Whenever a line below holds the word "arguments", copy that line.
════
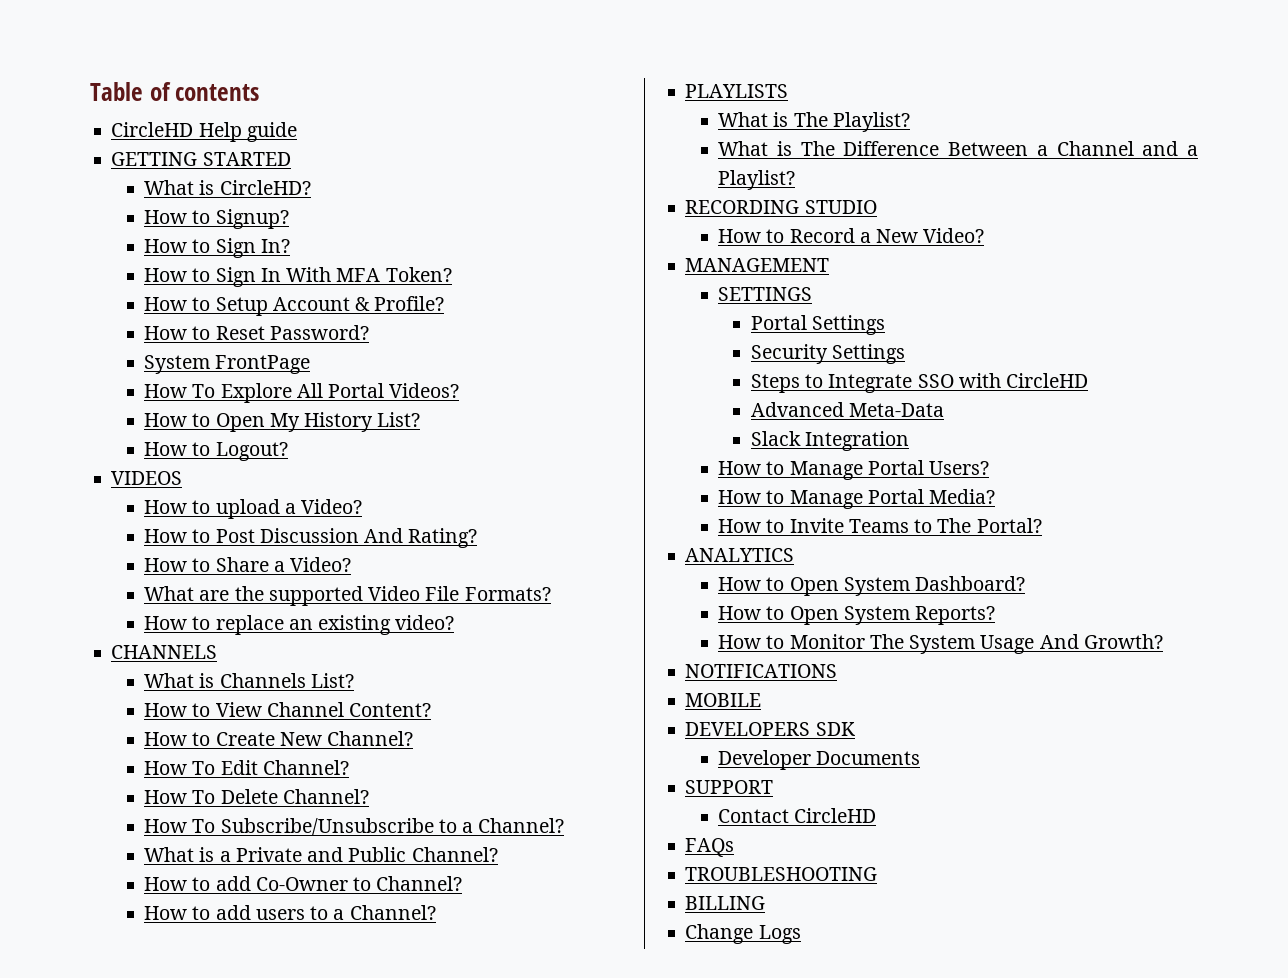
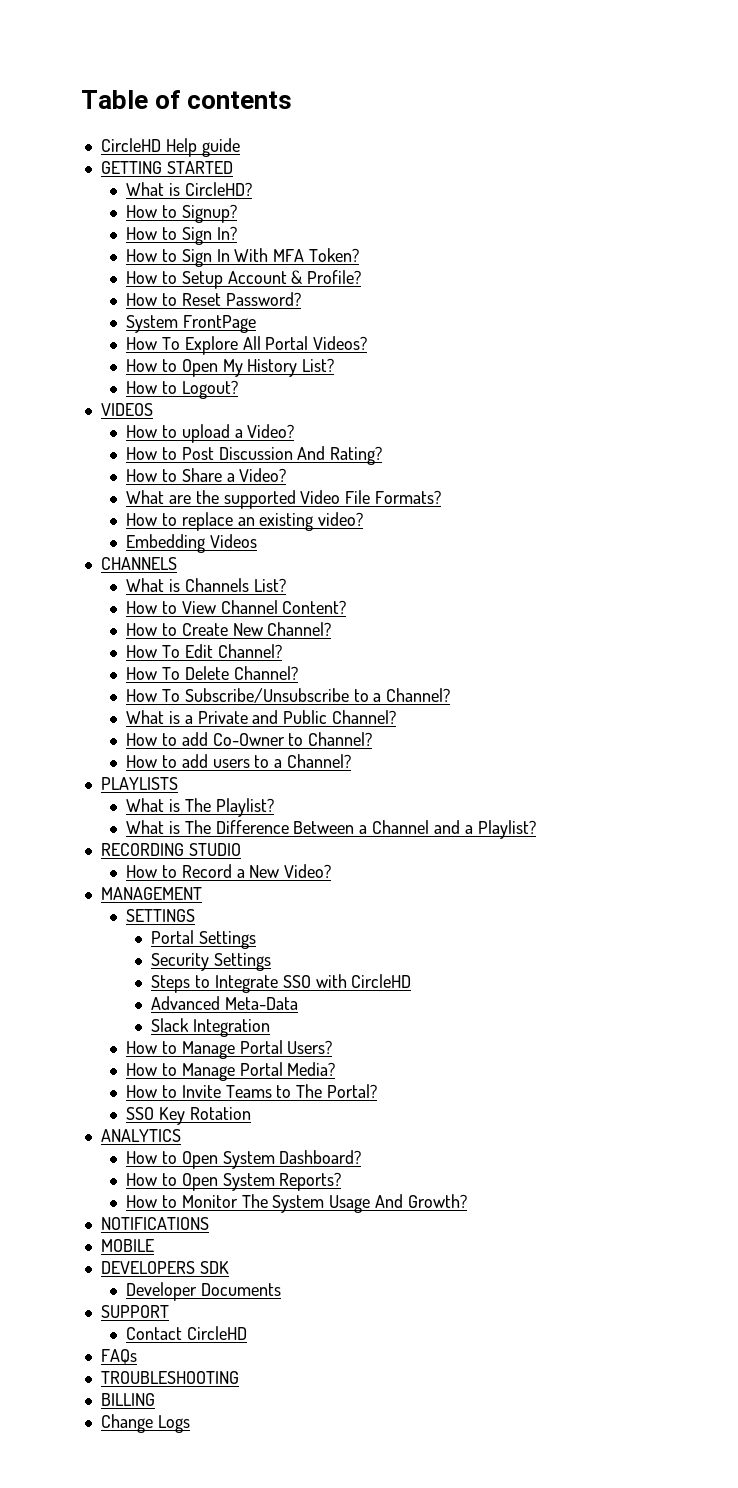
+ Embedding Videos
+ SSO Key Rotation

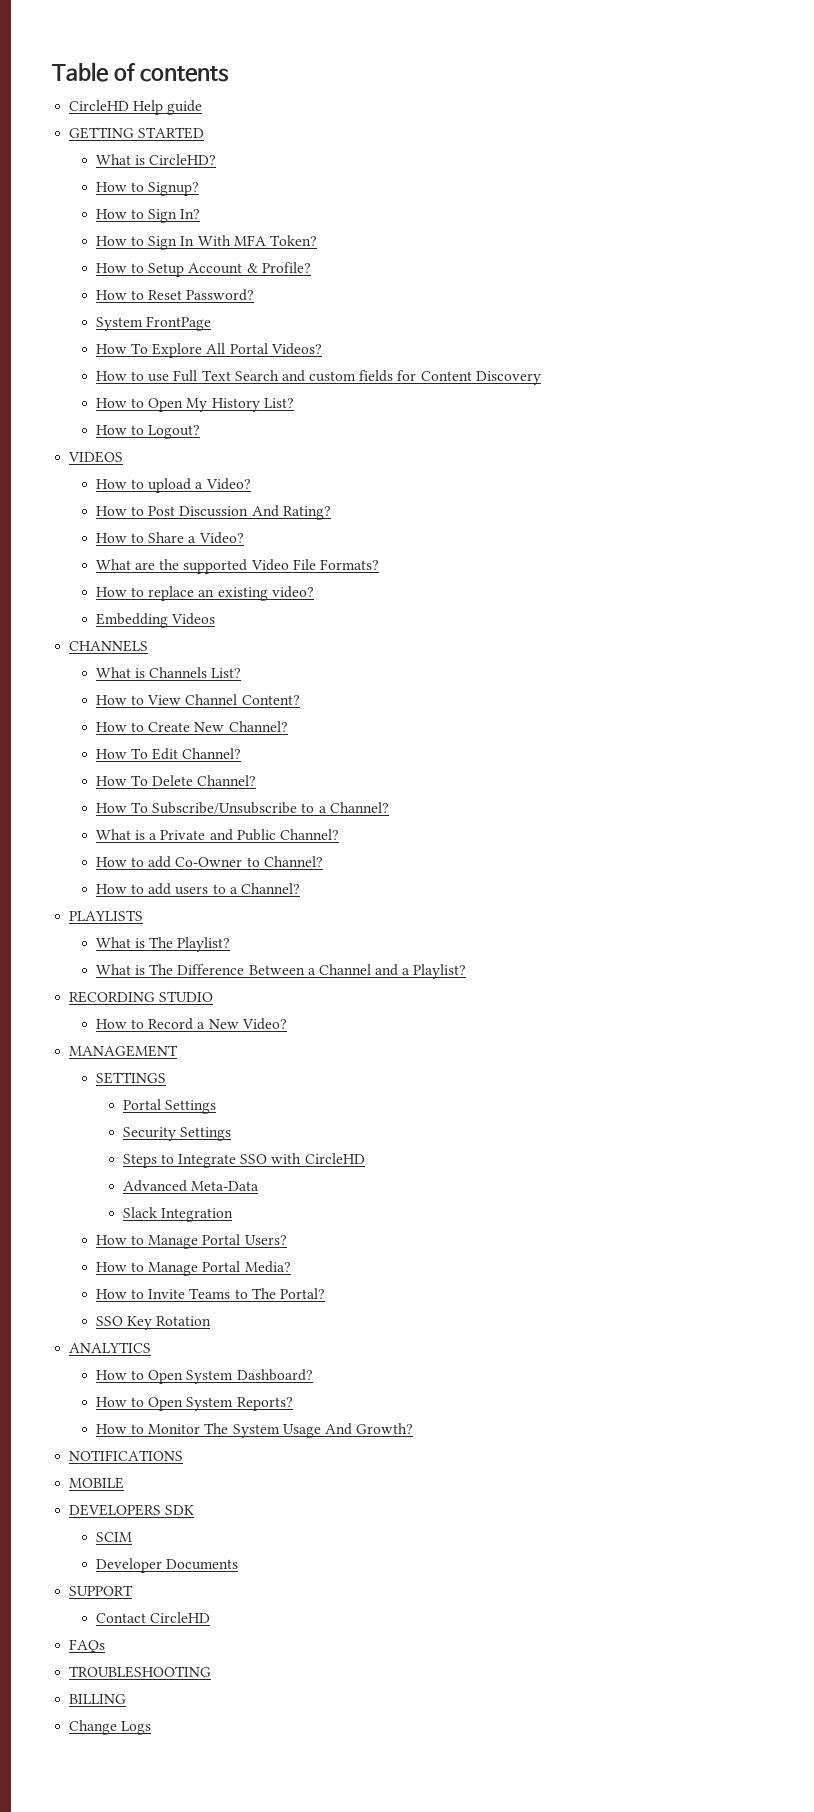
+ How to use Full Text Search and custom fields for Content Discovery
+ SCIM

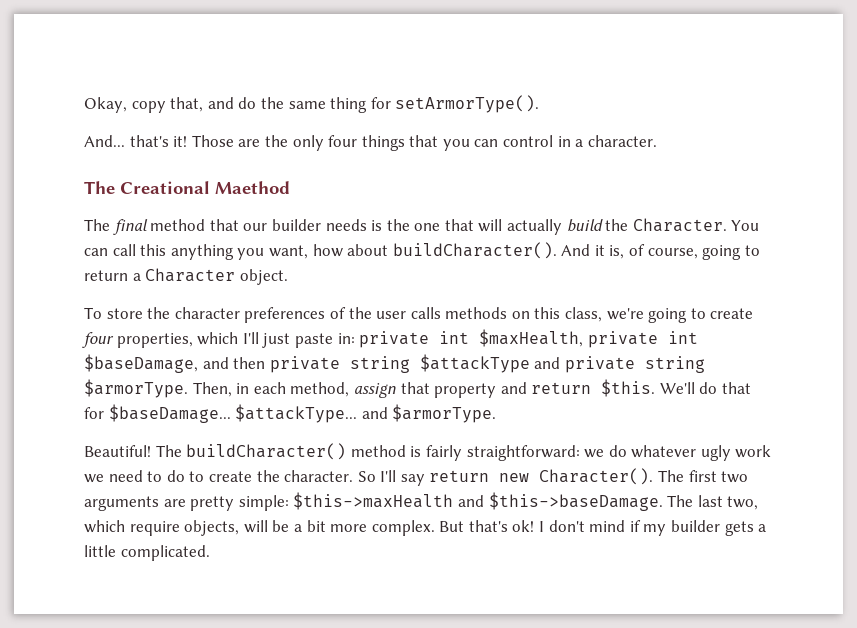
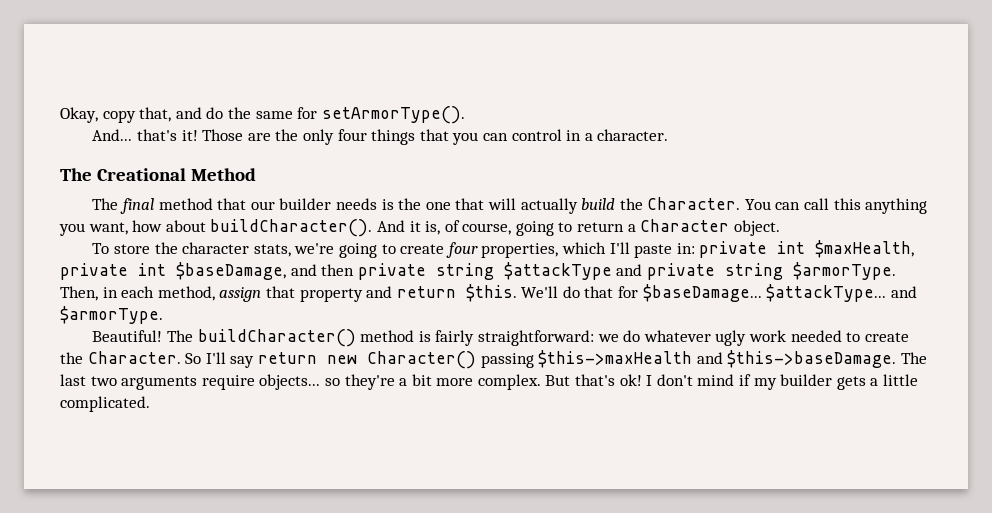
- Okay, copy that, and do the same thing for setArmorType().
+ Okay, copy that, and do the same for setArmorType().
- The Creational Maethod
+ The Creational Method
- To store the character preferences of the user calls methods on this class, we're going to create four properties, which I'll just paste in: private int $maxHealth, private int $baseDamage, and then private string $attackType and private string $armorType.
+ To store the character stats, we're going to create four properties, which I'll paste in: private int $maxHealth, private int $baseDamage, and then private string $attackType and private string $armorType.
- The buildCharacter() method is fairly straightforward: we do whatever ugly work we need to do to create the character.
+ The buildCharacter() method is fairly straightforward: we do whatever ugly work needed to create the Character.
- So I'll say return new Character(). The first two arguments are pretty simple: $this->maxHealth and $this->baseDamage.
+ So I'll say return new Character() passing $this->maxHealth and $this->baseDamage.
- The last two, which require objects, will be a bit more complex.
+ The last two arguments require objects... so they're a bit more complex.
════
* Answer area *
- So I'll say return new Character(). The first two arguments are pretty simple: $this->maxHealth and $this->baseDamage.
+ The last two arguments require objects... so they're a bit more complex.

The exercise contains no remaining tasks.